In short, these are the suggestions:

  • It should be possible to run the state transition function in isolation (not as part of a long-running process). When passing in data from the L1, it should connect to a database with some existing state and apply the state diff (based on the L1 data) to the DB.
  • There should be a database adapter that allows you to swap out different KV database backends without breaking the codebase.
  • Similar to the state transition function, RPC Methods (or other built-in APIs for querying state/data) should be stateless, short-lived functions that can be be executed in isolation (without needing to be exposed by the node's built-in web server).

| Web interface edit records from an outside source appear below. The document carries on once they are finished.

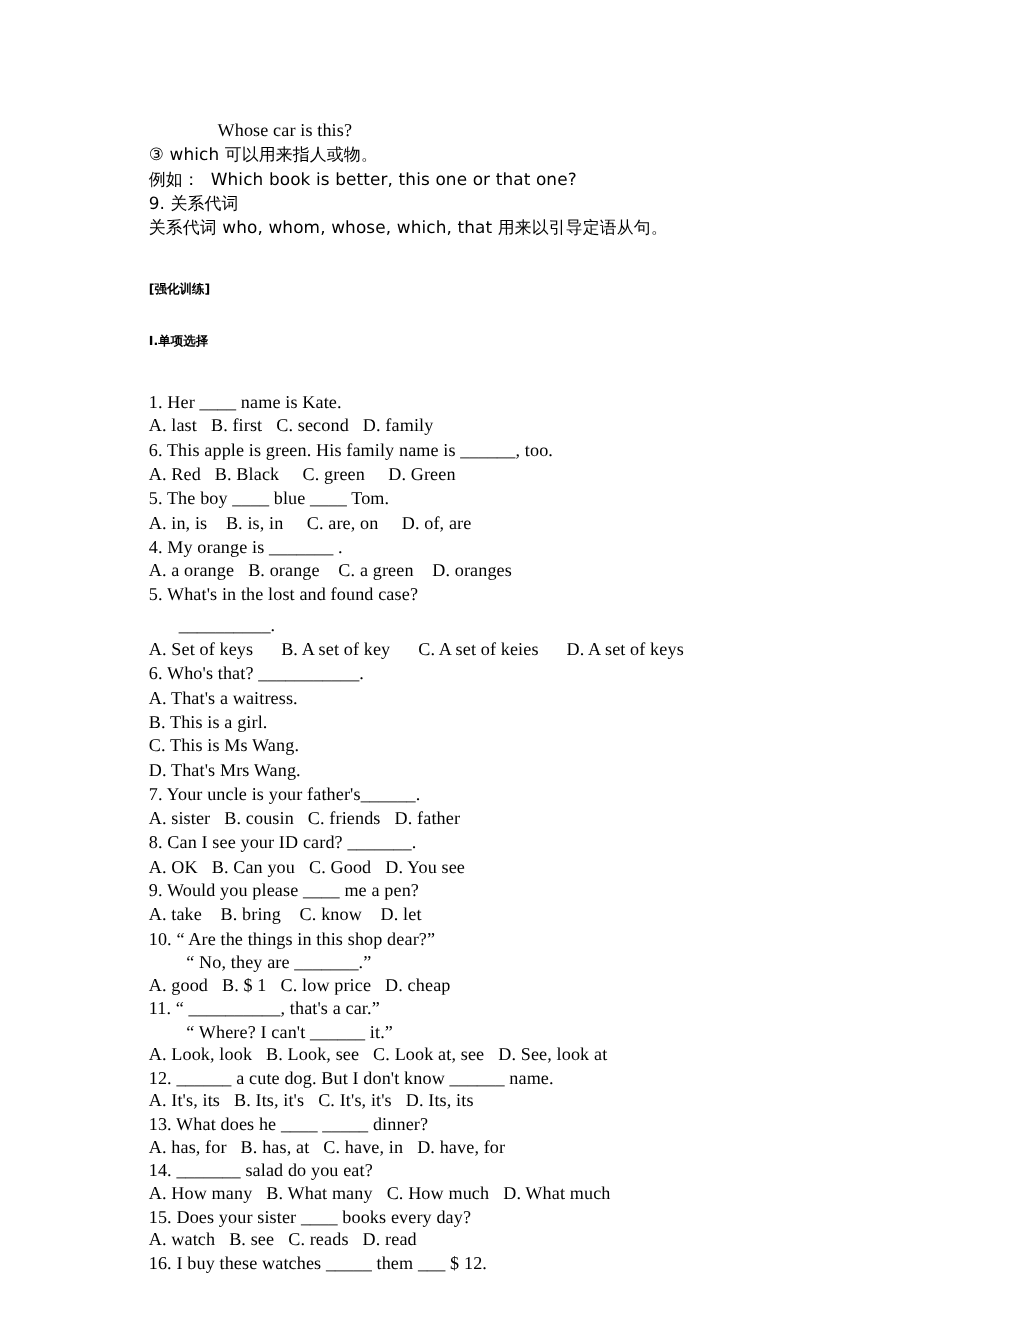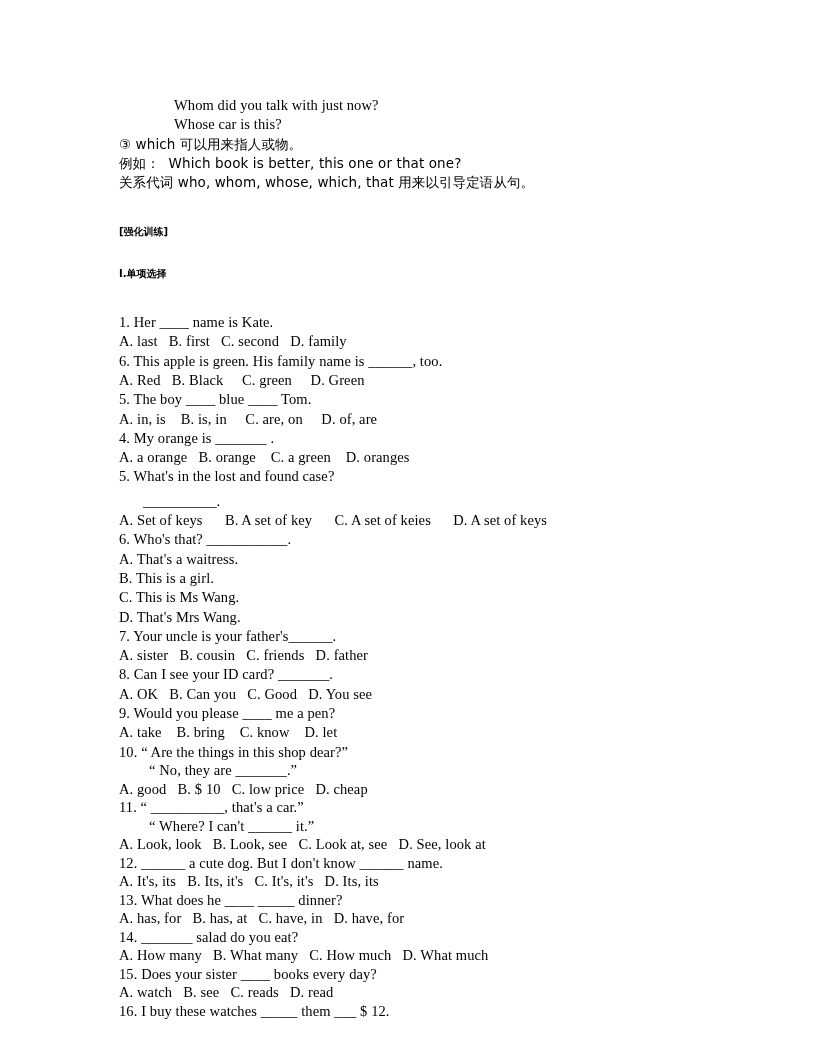--- a/index.html
+++ b/index.html
@@ -66,7 +66,6 @@
 <div class="page">
   <div class="doc-body">
 
-    <div class="line indent-example">Whom did you talk with just now?</div>
     <div class="line indent-example">Whose car is this?</div>
 
     <div class="line cn">③ which 可以用来指人或物。</div>

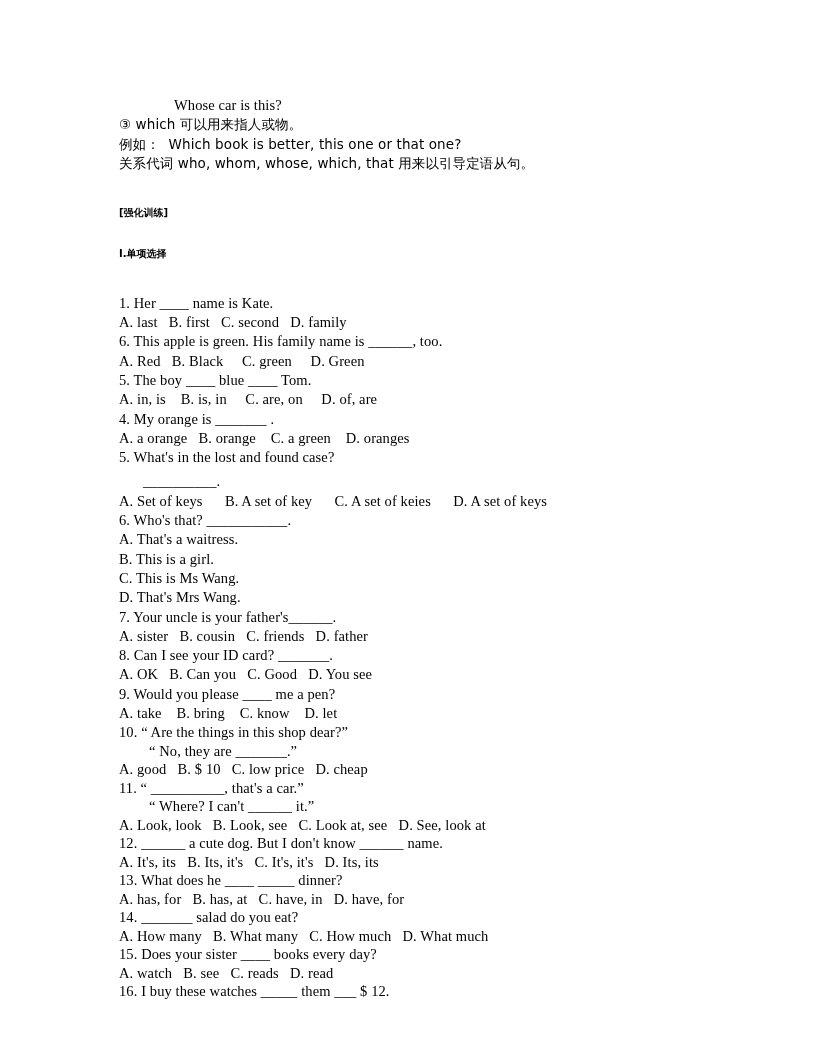--- a/index.html
+++ b/index.html
@@ -71,6 +71,7 @@
     <div class="line cn">③ which 可以用来指人或物。</div>
     <div class="line cn">例如：  Which book is better, this one or that one?</div>
 
+    <div class="line cn">9. 关系代词</div>
     <div class="line cn">关系代词 who, whom, whose, which, that 用来以引导定语从句。</div>
 
     <div class="gap-lg"></div>

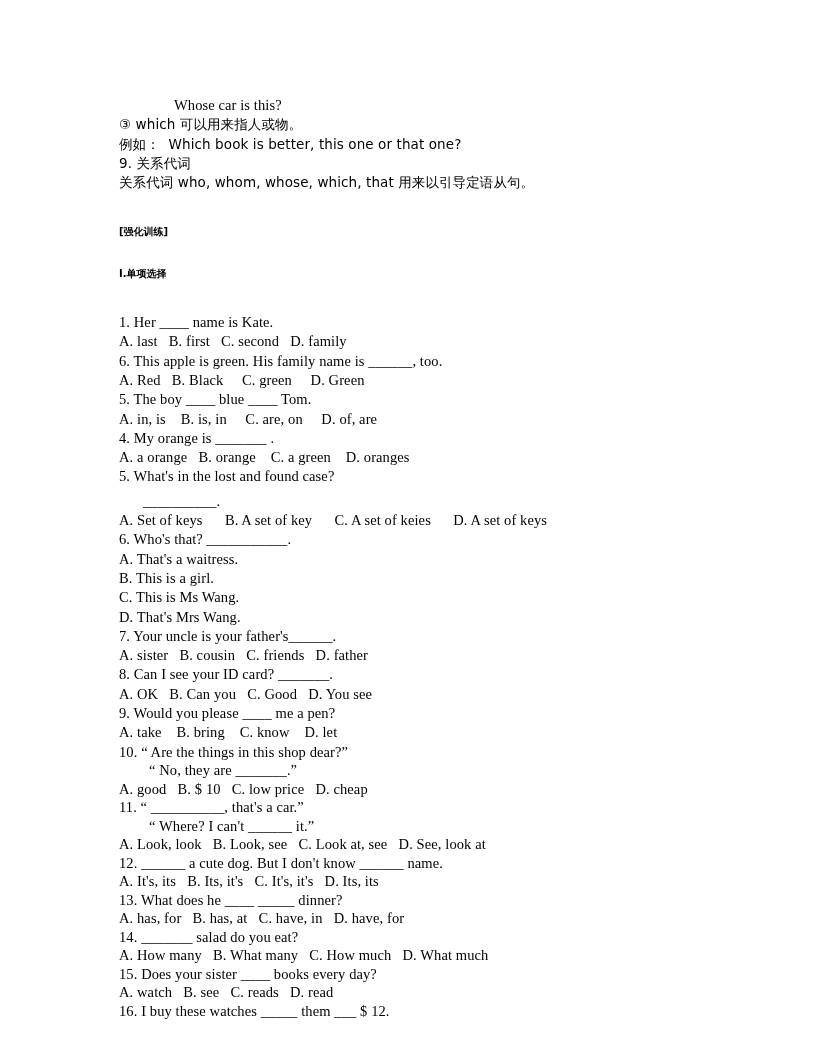--- a/index.html
+++ b/index.html
@@ -139,7 +139,7 @@
       <div class="tight">
         <div class="line">10. “ Are the things in this shop dear?”</div>
         <div class="line indent-quote">“ No, they are _______.”</div>
-        <div class="line">A. good   B. $ 10   C. low price   D. cheap</div>
+        <div class="line">A. good   B. $ 1   C. low price   D. cheap</div>
       </div>
 
       <div class="tight">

They should simply connect to the DB and return the result for the query.

Theory

You can think of a rollup as a wrapper around a state transition function

f(s_n, d_{n+1}) \to s_{n+1}

Where the previous state and new data from the L1 are fed into the function and the updated state is returned.

graph LR
    A[Previous State] --> C[Rollup]
    B[New L1 Data] --> C
    C --> D[New State]

Further, I like to model it as an accumulation of state diffs

\begin{align*} \Delta s_n &= g(s_{n-1}, d_n) \ s_n &= s_{n-1} + \Delta s_n = f(s_{n-1}, d_n) \ s_i &= s_0 + \sum_{n=1}^{i} g(s_{n-1}, d_n) \end{align*}

Which I think maps nicely to its implementation with a reducer

function rollup(s, d):
    delta = g(s, d)
    return s + delta

dataList = [d1, d2, d3, ..., di]
initialState = s0

latestState = reduce(deltaFunction, dataList, initialState)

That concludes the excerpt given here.